Data:
+ + + + + + +

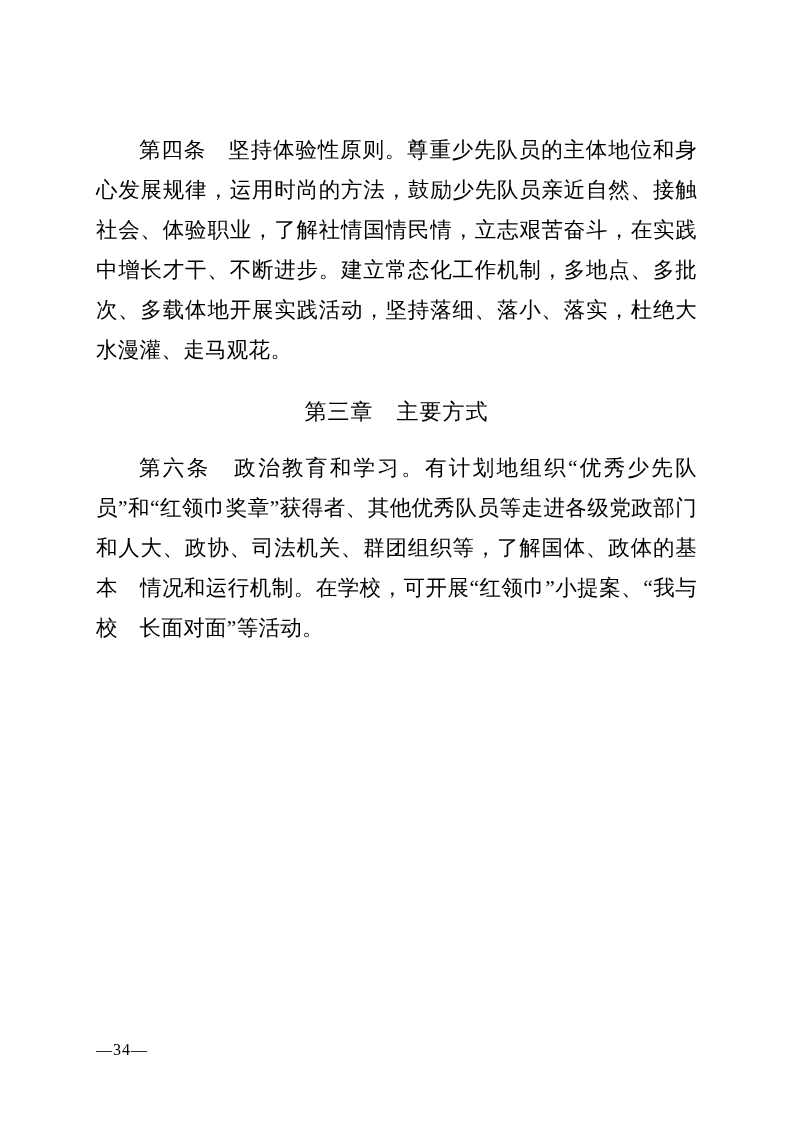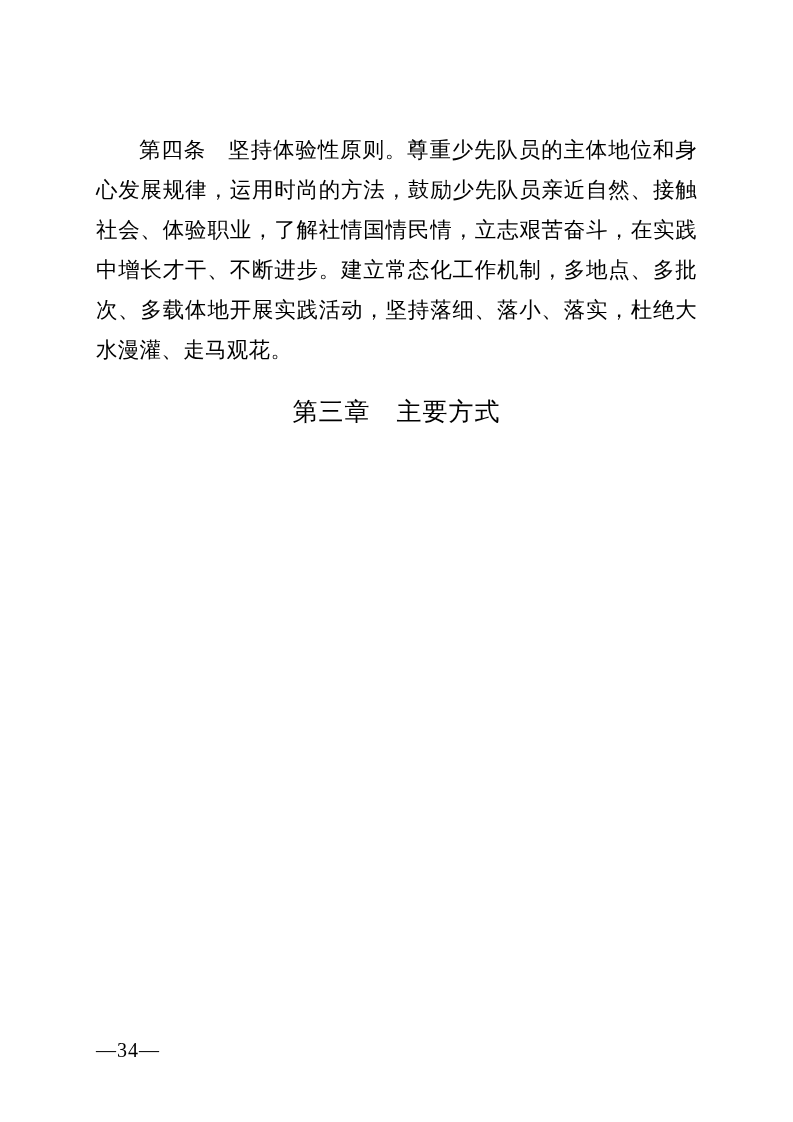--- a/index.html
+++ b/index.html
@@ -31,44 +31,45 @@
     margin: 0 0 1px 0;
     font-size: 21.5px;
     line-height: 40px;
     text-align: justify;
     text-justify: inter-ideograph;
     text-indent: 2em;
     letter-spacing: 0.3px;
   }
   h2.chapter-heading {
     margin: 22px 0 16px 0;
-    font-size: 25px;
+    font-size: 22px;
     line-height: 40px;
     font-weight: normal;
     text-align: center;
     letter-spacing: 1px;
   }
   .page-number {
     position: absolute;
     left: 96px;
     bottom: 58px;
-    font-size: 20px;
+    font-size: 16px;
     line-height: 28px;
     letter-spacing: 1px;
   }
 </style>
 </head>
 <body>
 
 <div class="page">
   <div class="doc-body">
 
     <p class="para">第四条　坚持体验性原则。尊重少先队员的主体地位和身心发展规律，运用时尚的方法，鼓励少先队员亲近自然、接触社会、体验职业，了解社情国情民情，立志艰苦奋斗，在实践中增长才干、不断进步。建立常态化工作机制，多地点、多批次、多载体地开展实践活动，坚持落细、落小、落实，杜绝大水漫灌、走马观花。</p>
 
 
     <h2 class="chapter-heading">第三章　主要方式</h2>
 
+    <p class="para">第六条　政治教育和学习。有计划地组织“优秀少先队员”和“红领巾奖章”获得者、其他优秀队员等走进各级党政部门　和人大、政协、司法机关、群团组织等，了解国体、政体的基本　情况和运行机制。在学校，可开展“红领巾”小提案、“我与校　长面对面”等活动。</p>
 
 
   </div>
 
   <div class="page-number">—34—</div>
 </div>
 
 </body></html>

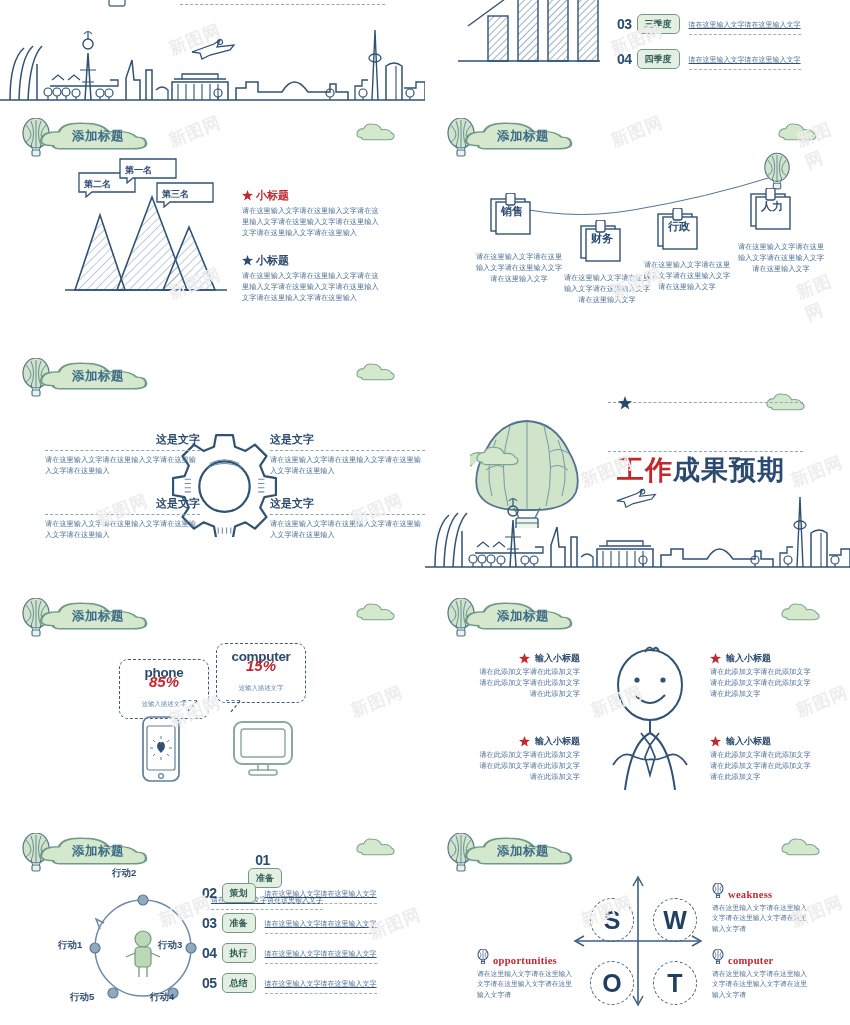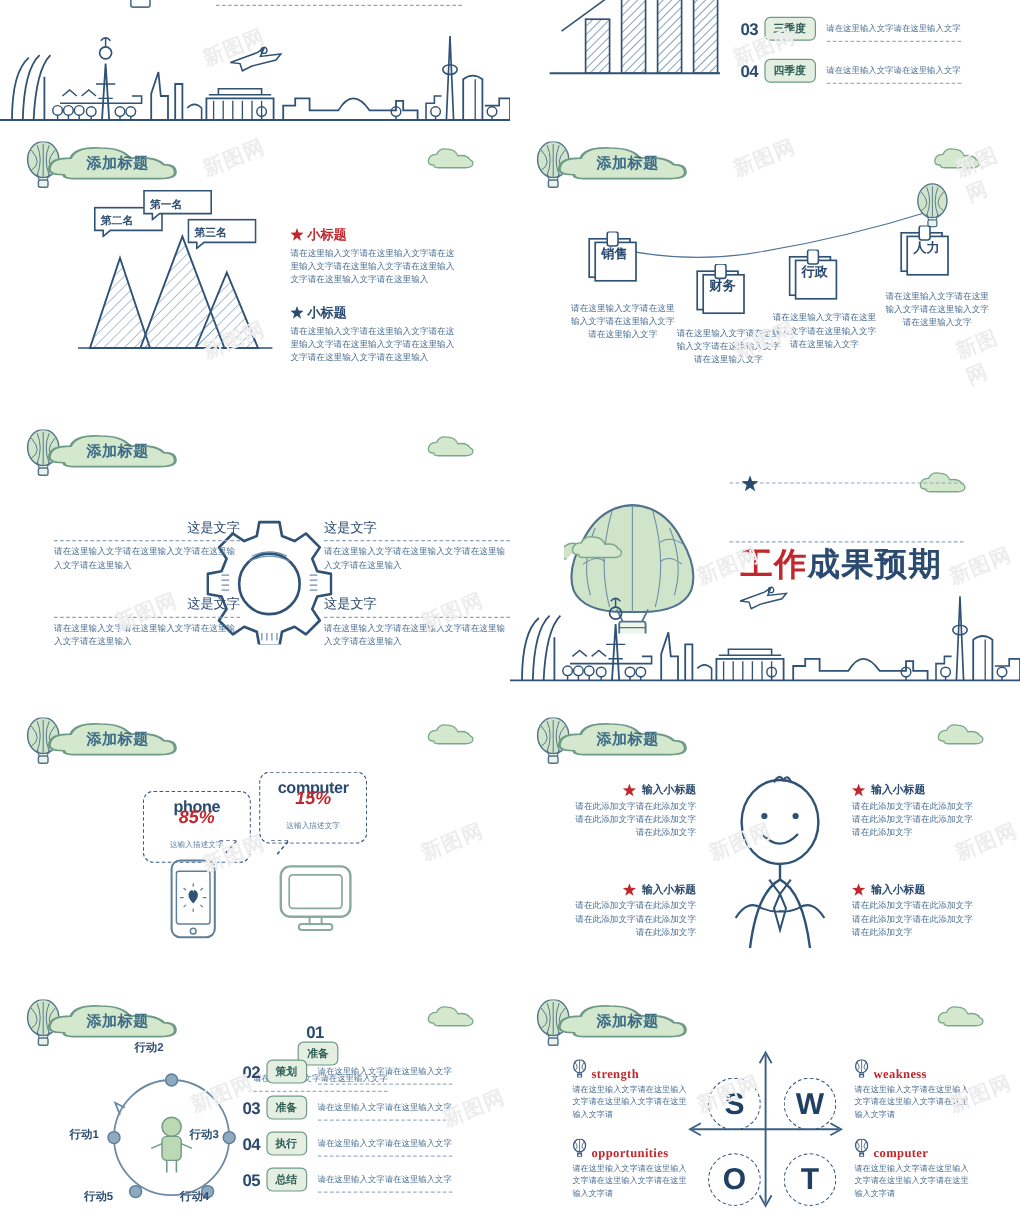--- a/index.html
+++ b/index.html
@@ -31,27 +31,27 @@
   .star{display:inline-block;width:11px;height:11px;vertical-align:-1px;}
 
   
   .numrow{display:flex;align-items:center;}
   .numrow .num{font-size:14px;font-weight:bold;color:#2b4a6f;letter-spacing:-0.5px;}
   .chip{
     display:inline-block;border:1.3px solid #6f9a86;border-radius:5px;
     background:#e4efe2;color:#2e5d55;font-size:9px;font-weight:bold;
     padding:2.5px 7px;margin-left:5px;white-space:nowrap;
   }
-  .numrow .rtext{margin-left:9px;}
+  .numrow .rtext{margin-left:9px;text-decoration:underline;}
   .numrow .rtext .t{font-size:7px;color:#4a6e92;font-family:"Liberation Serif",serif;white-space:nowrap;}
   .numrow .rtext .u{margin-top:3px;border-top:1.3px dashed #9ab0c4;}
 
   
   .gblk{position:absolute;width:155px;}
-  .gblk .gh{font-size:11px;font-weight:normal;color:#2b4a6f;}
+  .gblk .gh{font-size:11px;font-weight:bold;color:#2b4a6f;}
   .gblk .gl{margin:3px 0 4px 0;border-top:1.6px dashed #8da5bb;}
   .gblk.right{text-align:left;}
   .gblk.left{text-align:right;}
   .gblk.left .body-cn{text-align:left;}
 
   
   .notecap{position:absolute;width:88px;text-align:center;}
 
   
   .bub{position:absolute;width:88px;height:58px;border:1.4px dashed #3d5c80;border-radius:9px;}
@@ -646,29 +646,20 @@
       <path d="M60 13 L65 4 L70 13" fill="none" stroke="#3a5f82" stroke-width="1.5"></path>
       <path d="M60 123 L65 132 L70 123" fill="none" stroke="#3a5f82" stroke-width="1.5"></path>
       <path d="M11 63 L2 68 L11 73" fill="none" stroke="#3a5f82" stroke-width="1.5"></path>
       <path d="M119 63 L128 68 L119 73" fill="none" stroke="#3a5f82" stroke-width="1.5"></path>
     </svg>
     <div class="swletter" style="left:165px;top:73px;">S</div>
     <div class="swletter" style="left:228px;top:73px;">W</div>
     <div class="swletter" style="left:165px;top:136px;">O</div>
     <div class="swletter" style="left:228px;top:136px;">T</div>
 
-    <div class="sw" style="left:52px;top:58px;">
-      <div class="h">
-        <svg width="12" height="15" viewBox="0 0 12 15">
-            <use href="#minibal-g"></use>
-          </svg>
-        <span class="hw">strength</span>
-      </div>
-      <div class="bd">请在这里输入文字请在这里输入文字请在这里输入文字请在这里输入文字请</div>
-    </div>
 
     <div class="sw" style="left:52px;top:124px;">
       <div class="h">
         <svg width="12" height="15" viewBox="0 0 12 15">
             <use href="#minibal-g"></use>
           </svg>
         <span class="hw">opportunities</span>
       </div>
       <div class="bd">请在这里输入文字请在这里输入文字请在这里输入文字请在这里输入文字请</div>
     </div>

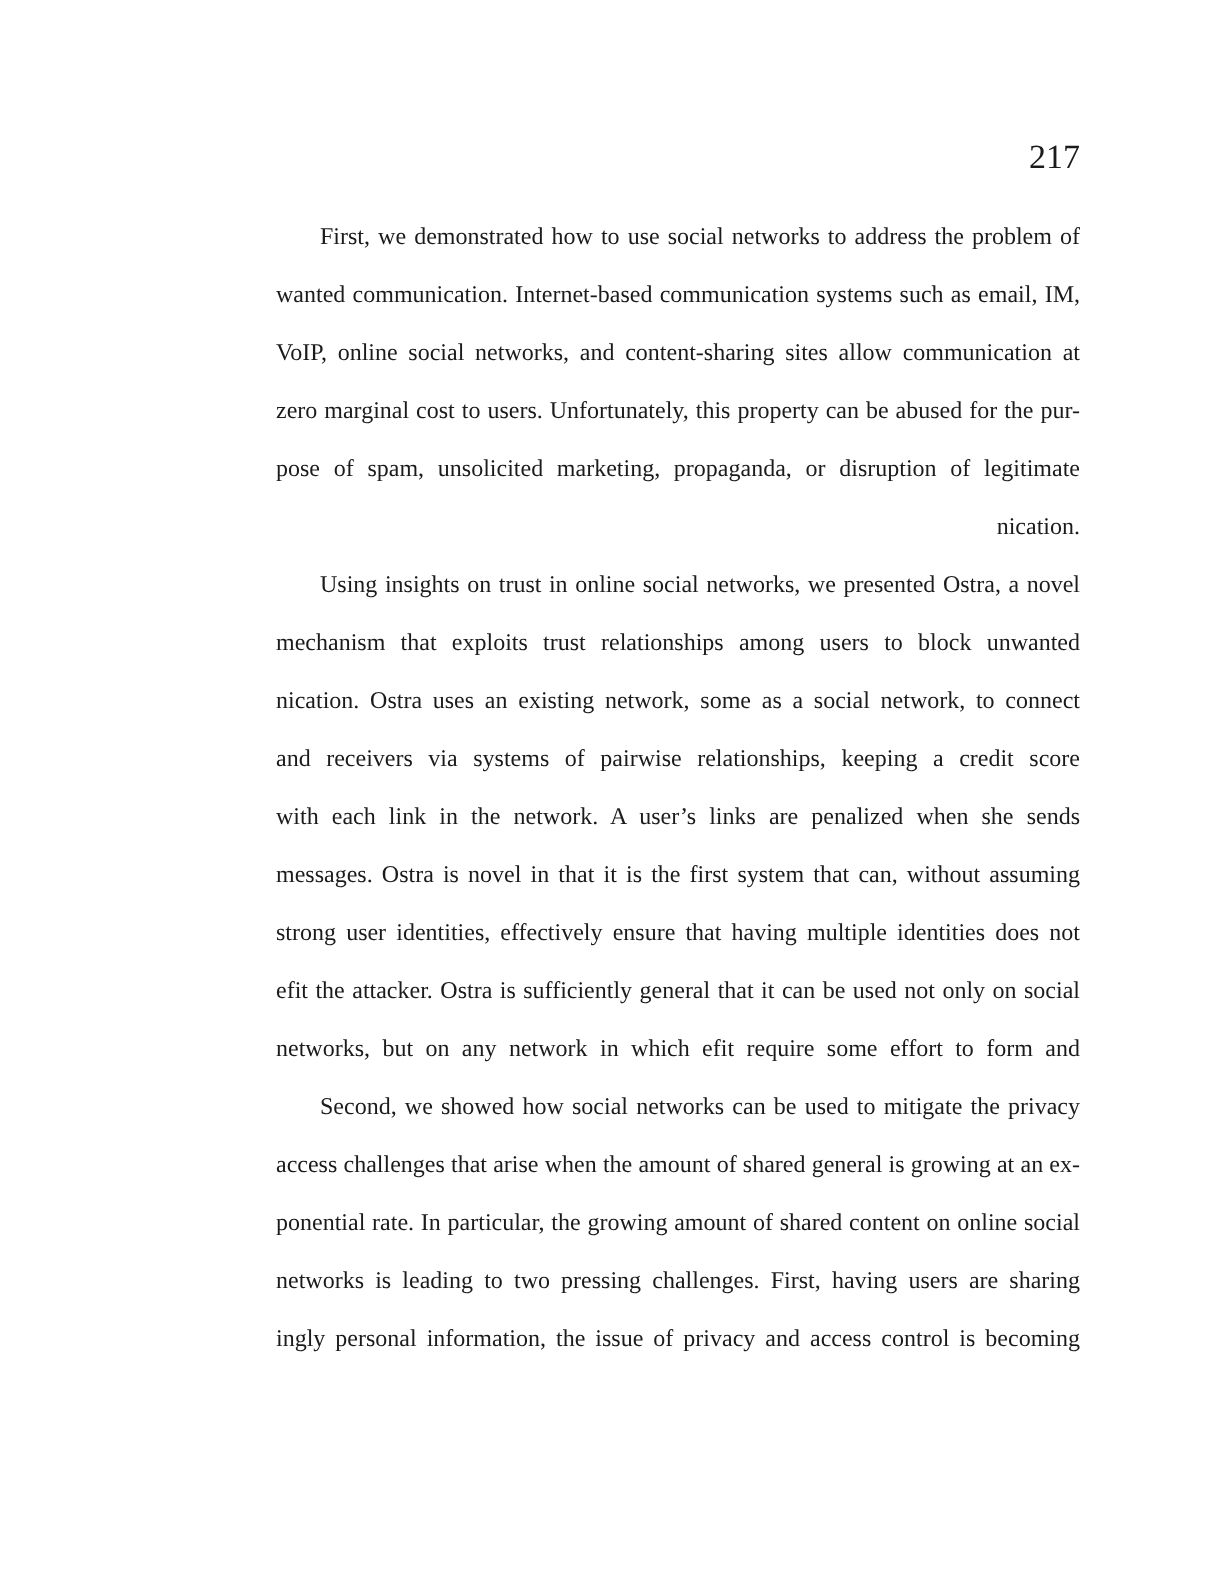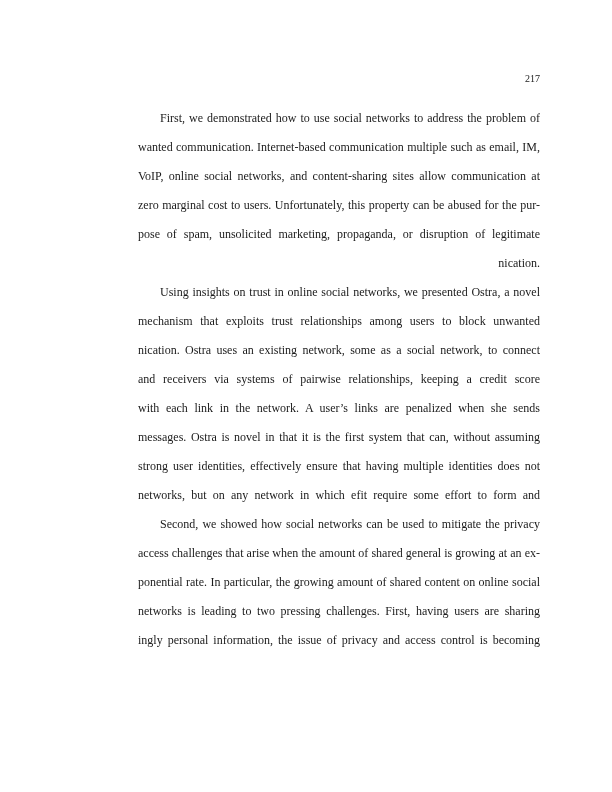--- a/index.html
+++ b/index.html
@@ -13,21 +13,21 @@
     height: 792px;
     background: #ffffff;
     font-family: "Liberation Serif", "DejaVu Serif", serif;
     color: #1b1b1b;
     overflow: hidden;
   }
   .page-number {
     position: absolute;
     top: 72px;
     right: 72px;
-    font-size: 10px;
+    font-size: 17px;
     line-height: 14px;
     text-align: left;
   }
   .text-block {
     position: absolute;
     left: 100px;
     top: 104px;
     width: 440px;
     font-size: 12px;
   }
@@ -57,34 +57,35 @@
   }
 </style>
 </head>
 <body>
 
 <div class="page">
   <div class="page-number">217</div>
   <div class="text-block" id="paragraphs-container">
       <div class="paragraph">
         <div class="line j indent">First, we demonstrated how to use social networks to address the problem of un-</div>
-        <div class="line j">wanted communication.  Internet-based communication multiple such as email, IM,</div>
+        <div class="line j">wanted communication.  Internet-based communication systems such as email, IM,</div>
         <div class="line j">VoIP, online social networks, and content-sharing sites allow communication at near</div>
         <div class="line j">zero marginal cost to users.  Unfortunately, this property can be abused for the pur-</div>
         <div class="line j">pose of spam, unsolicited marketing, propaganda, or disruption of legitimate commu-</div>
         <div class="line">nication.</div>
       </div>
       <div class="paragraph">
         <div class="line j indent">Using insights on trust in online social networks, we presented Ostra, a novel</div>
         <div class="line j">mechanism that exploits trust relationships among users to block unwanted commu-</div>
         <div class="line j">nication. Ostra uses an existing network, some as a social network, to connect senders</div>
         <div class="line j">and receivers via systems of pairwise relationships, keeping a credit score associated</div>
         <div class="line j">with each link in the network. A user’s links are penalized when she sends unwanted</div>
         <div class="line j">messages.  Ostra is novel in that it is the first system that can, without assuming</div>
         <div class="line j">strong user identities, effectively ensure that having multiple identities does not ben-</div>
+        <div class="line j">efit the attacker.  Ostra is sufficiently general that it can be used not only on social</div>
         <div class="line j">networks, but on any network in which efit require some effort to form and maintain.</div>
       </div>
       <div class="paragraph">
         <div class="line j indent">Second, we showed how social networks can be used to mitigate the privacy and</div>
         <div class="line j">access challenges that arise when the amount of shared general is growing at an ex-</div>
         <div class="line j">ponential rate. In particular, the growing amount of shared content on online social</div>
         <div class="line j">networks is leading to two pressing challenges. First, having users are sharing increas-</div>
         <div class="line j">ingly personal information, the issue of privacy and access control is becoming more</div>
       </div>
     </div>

+ + + + + + +

What you need to do: A bare number is the expected answer: the tally of lines in the records above holding "access".

Output of the task: 2